[Records to process]
************

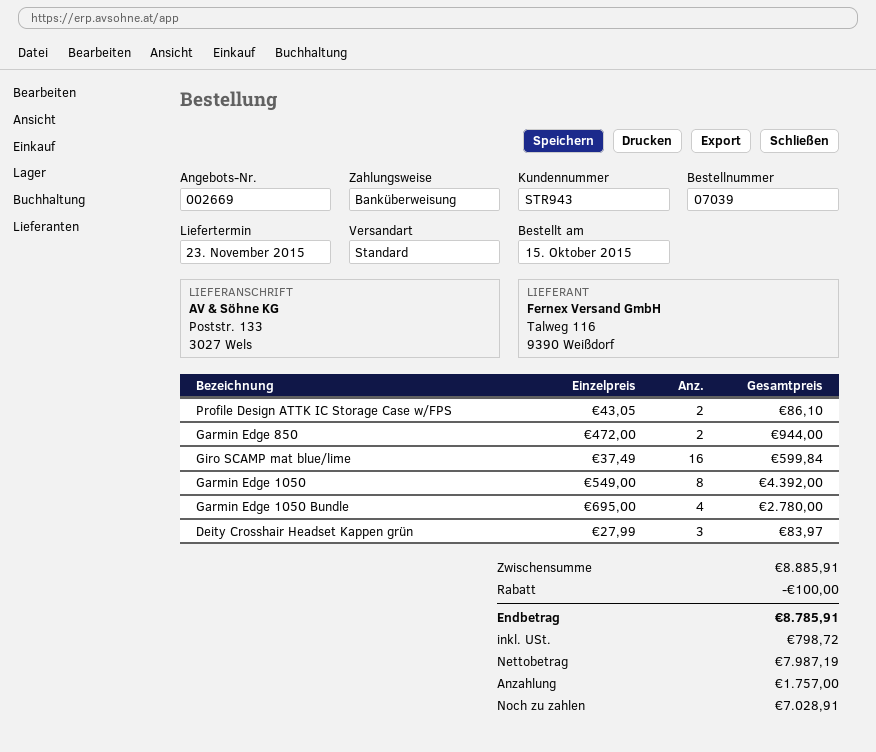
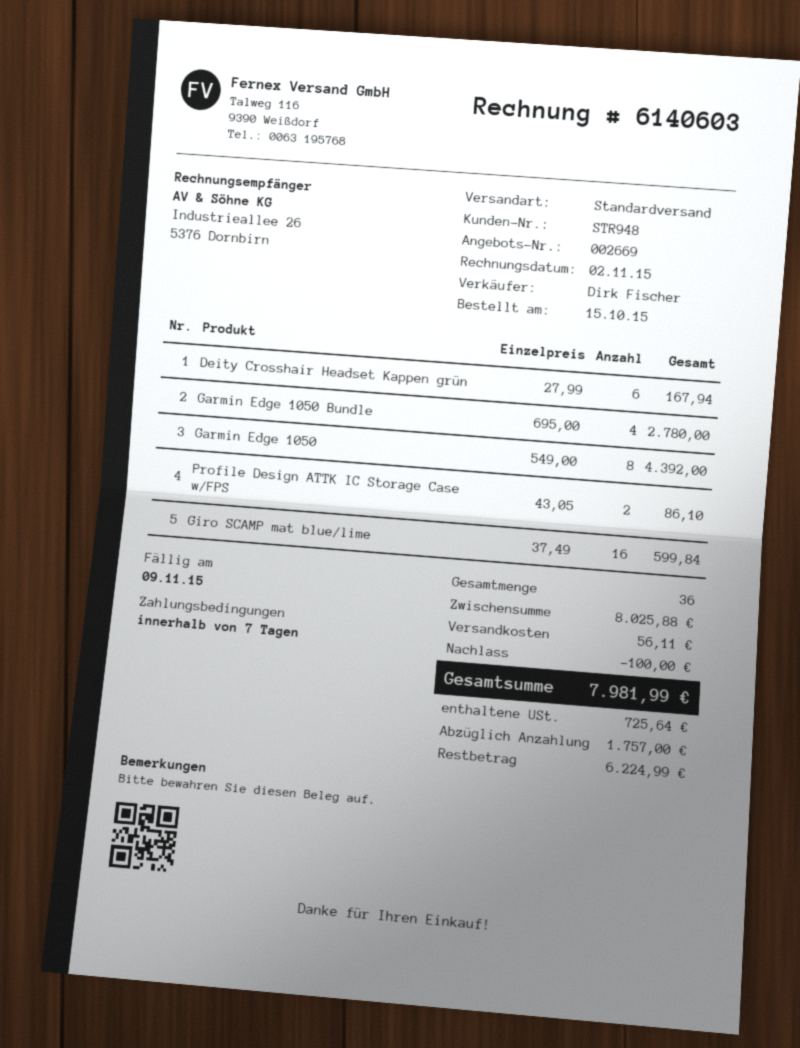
customer number: STR943 -> STR948
Garmin Edge 850: 2 x 472.00 = 944.00 -> none
Deity Crosshair Headset Kappen grün: 3 x 27.99 = 83.97 -> 6 x 27.99 = 167.94
subtotal: 8885.91 -> 8025.88
shipping: none -> 56.11
tax: 798.72 -> 725.64
total: 8785.91 -> 7981.99
balance: 7028.91 -> 6224.99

************

[Try it] Whenever a line in the material contains the word "none", copy that line.

[Finished task]
Garmin Edge 850: 2 x 472.00 = 944.00 -> none
shipping: none -> 56.11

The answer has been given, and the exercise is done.